Don't Be Fooled, The EU Won't Escape Brexit Unscathed

 | Nov 16, 2017 05:01AM ET

by Jason Martin

If you’ve been following the soap opera that Brexit negotiations have become, one gets the impression that, though the UK's June 23, 2016 decision to split from the 28-member bloc known as the European Union seems to have placed Great Britain in some economic jeopardy, the remaining 27 EU members have little to lose from the divorce proceedings.

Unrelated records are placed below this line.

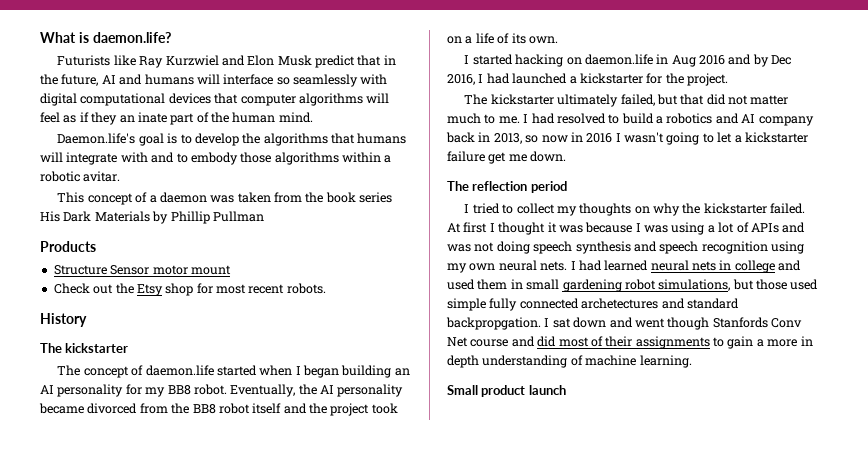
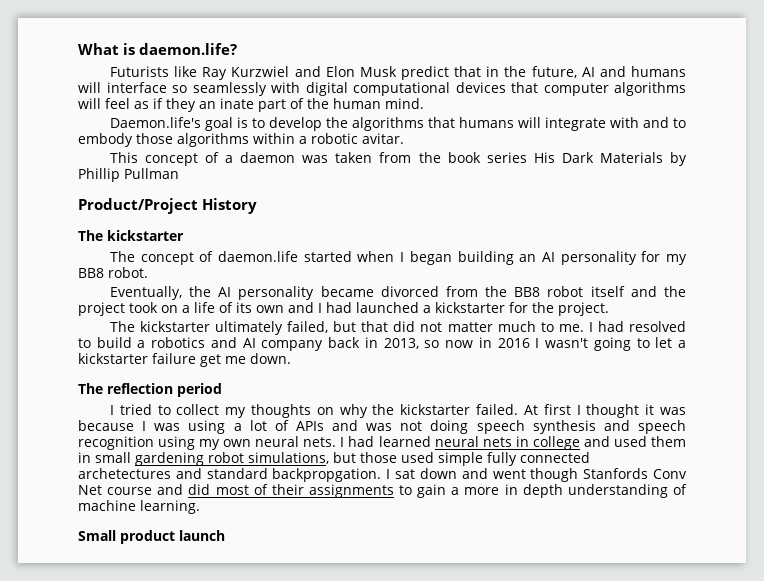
- Products
- Structure Sensor motor mount
- Check out the Etsy shop for most recent robots.
- History
+ Product/Project History
- The concept of daemon.life started when I began building an AI personality for my BB8 robot. Eventually, the AI personality became divorced from the BB8 robot itself and the project took on a life of its own.
- I started hacking on daemon.life in Aug 2016 and by Dec 2016, I had launched a kickstarter for the project.
+ The concept of daemon.life started when I began building an AI personality for my BB8 robot.
+ Eventually, the AI personality became divorced from the BB8 robot itself and the project took on a life of its own and I had launched a kickstarter for the project.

It would appear that, whatever the consequences on the UK side, the countries remaining in the union will continue—as a group—to be a regional political and economic powerhouse.

However, though the immediate consequences have been felt in the British economy as discussed in our prior analysis earlier this week, the media appears to largely have examined the issue purely from the UK-side, generally neglecting to address any negative effects on the countries remaining in the EU.

Initially the EU was included in headlines, as individuals on both sides of the Channel worried over how their citizens residing in the other half of the soon-to-be-broken relationship would fare if they lost their current right to freedom of movement.

As both parties made clear their intent to maintain the status quo for foreign residents already established in their domain, the costs to the EU resulting from the UK’s planned departure appeared to fade from view and focus shifted to Britain’s need to pay financial obligations, the effect on its economy as future trade agreements remained in limbo, even as the pound slid, spurring inflation and forcing the Bank of England to hike rates at its most recent monetary policy meeting.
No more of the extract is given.